Data extracted from a collection:
___
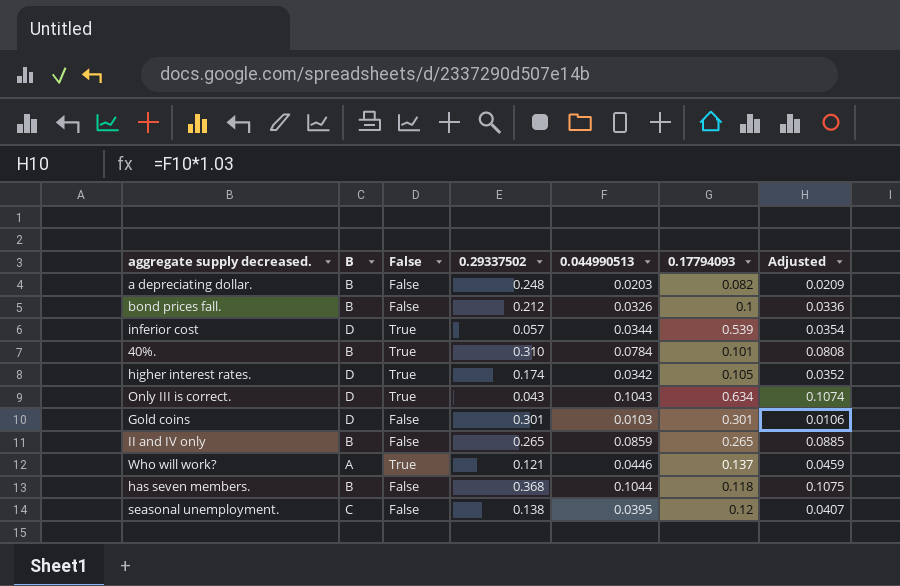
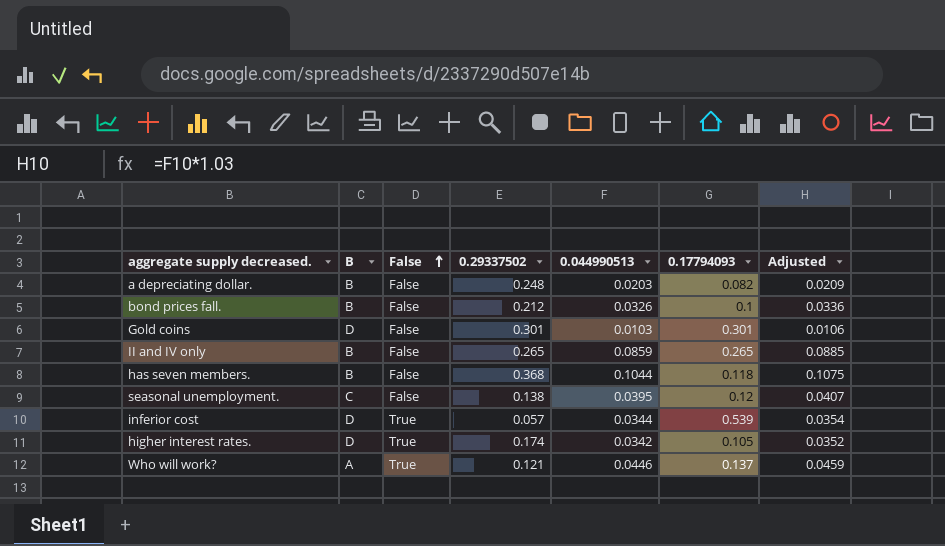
row order: none -> False ascending
row 40%.: B | True | 0.310 | 0.0784 | 0.101 | 0.0808 -> none
row Only III is correct.: D | True | 0.043 | 0.1043 | 0.634 | 0.1074 -> none

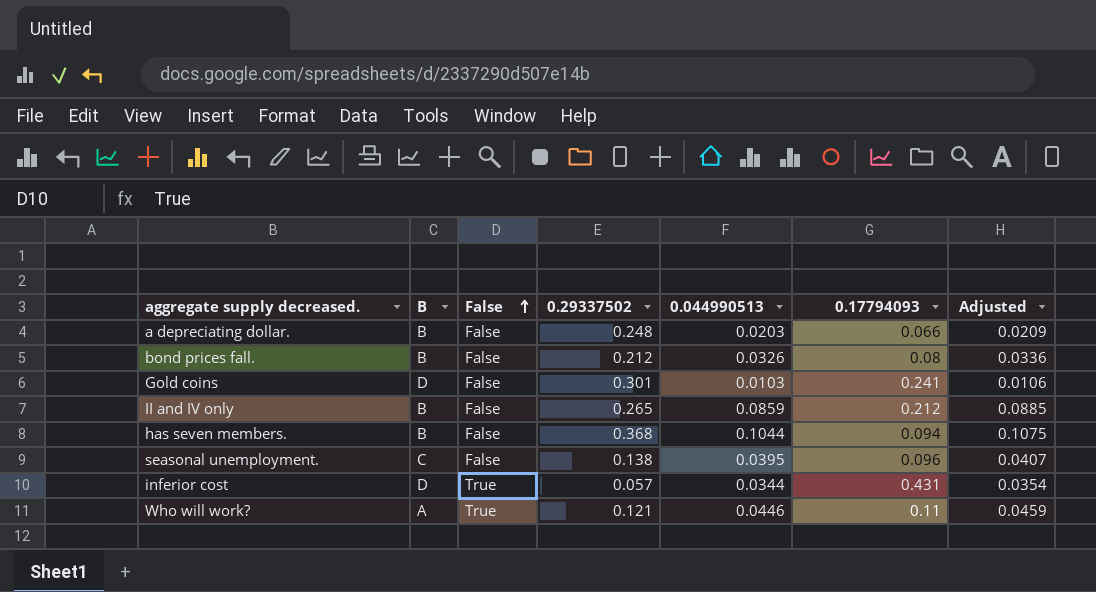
row higher interest rates.: D | True | 0.174 | 0.0342 | 0.105 | 0.0352 -> none
a depreciating dollar. | 0.17794093: 0.082 -> 0.066
bond prices fall. | 0.17794093: 0.1 -> 0.08
Gold coins | 0.17794093: 0.301 -> 0.241
II and IV only | 0.17794093: 0.265 -> 0.212
has seven members. | 0.17794093: 0.118 -> 0.094
seasonal unemployment. | 0.17794093: 0.12 -> 0.096
inferior cost | 0.17794093: 0.539 -> 0.431
Who will work? | 0.17794093: 0.137 -> 0.11

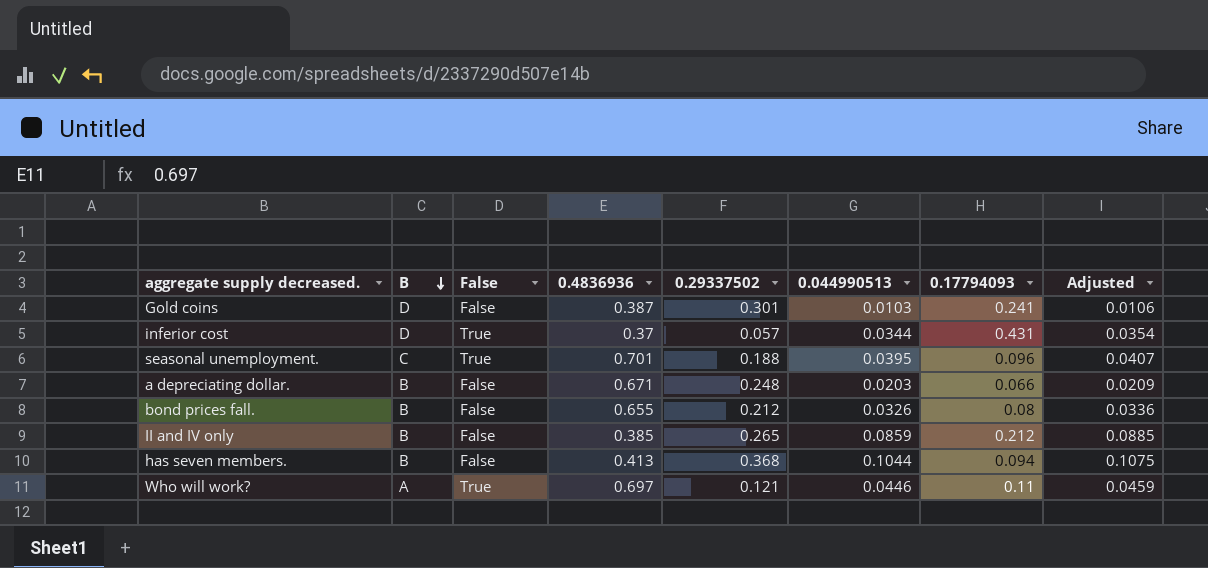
row order: False ascending -> B descending
column 0.4836936 | position: none -> 4
seasonal unemployment. | False: False -> True
seasonal unemployment. | 0.29337502: 0.138 -> 0.188

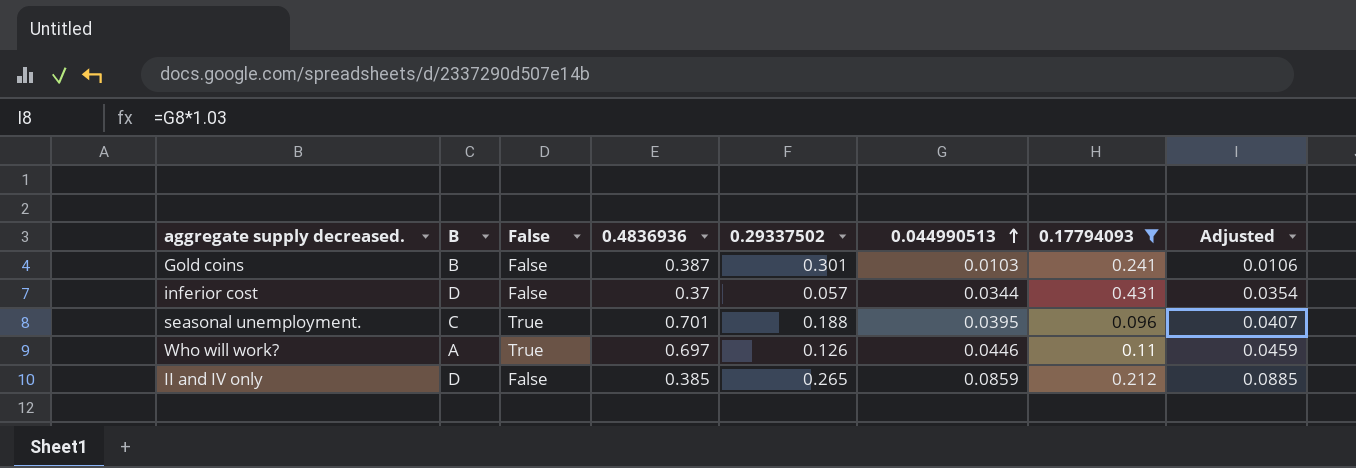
filter: none -> 0.17794093 >= 0.096
row order: B descending -> 0.044990513 ascending
Gold coins | B: D -> B
inferior cost | False: True -> False
Who will work? | 0.29337502: 0.121 -> 0.126
II and IV only | B: B -> D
___
Please output the records exactly, leaving the pictures out.

◆ RESULT OF THIS TASK ◆
row order: none -> False ascending
row 40%.: B | True | 0.310 | 0.0784 | 0.101 | 0.0808 -> none
row Only III is correct.: D | True | 0.043 | 0.1043 | 0.634 | 0.1074 -> none

row higher interest rates.: D | True | 0.174 | 0.0342 | 0.105 | 0.0352 -> none
a depreciating dollar. | 0.17794093: 0.082 -> 0.066
bond prices fall. | 0.17794093: 0.1 -> 0.08
Gold coins | 0.17794093: 0.301 -> 0.241
II and IV only | 0.17794093: 0.265 -> 0.212
has seven members. | 0.17794093: 0.118 -> 0.094
seasonal unemployment. | 0.17794093: 0.12 -> 0.096
inferior cost | 0.17794093: 0.539 -> 0.431
Who will work? | 0.17794093: 0.137 -> 0.11

row order: False ascending -> B descending
column 0.4836936 | position: none -> 4
seasonal unemployment. | False: False -> True
seasonal unemployment. | 0.29337502: 0.138 -> 0.188

filter: none -> 0.17794093 >= 0.096
row order: B descending -> 0.044990513 ascending
Gold coins | B: D -> B
inferior cost | False: True -> False
Who will work? | 0.29337502: 0.121 -> 0.126
II and IV only | B: B -> D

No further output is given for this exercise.